Where a record contains a picture, omit the picture and repeat the rest exactly.
== RECORDS SHOWN
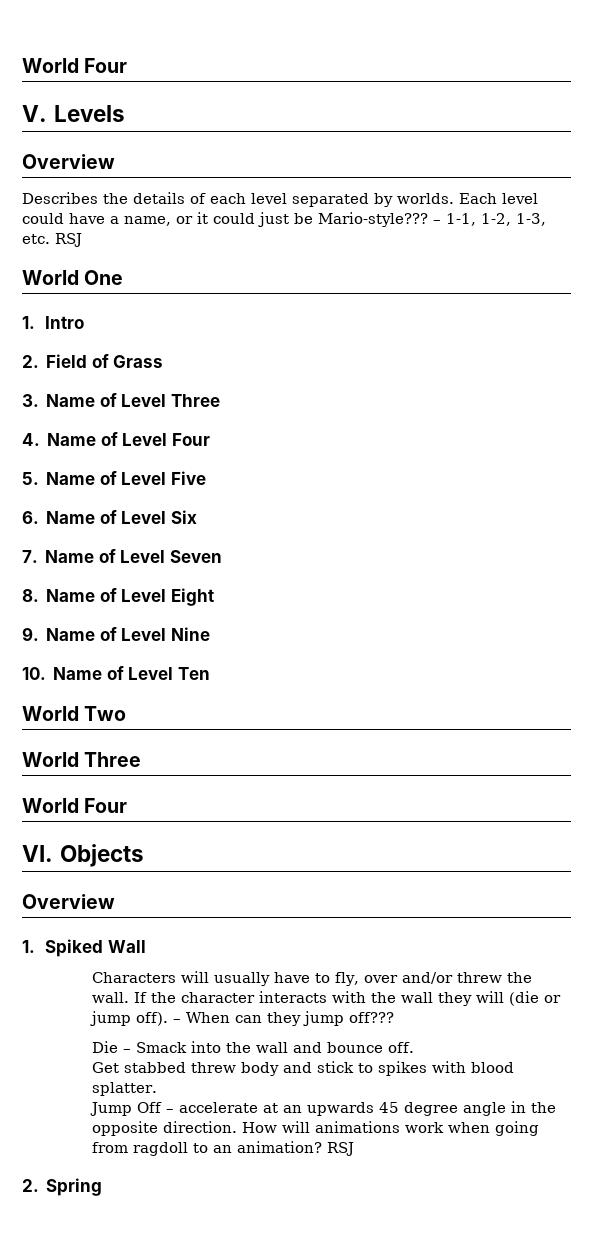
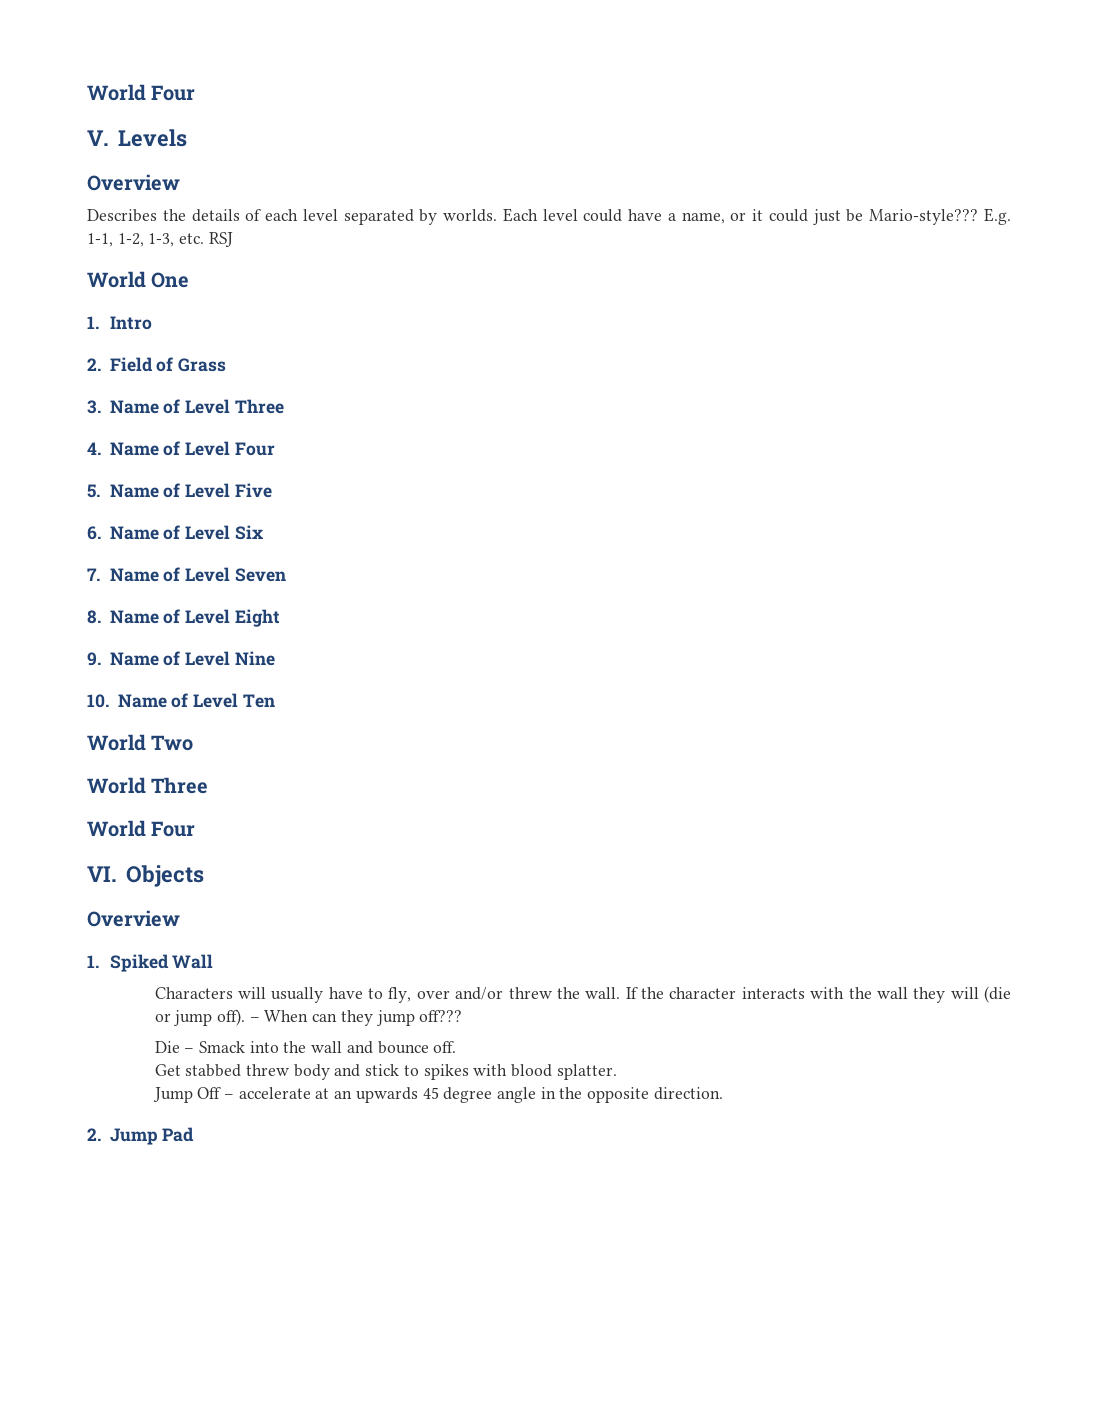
- – 1-1, 1-2, 1-3, etc. RSJ
+ E.g. 1-1, 1-2, 1-3, etc. RSJ
- Jump Off – accelerate at an upwards 45 degree angle in the opposite direction. How will animations work when going from ragdoll to an animation? RSJ
- 2. Spring
+ Jump Off – accelerate at an upwards 45 degree angle in the opposite direction.
+ 2. Jump Pad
====
# [TASK ANSWER]
- – 1-1, 1-2, 1-3, etc. RSJ
+ E.g. 1-1, 1-2, 1-3, etc. RSJ
- Jump Off – accelerate at an upwards 45 degree angle in the opposite direction. How will animations work when going from ragdoll to an animation? RSJ
- 2. Spring
+ Jump Off – accelerate at an upwards 45 degree angle in the opposite direction.
+ 2. Jump Pad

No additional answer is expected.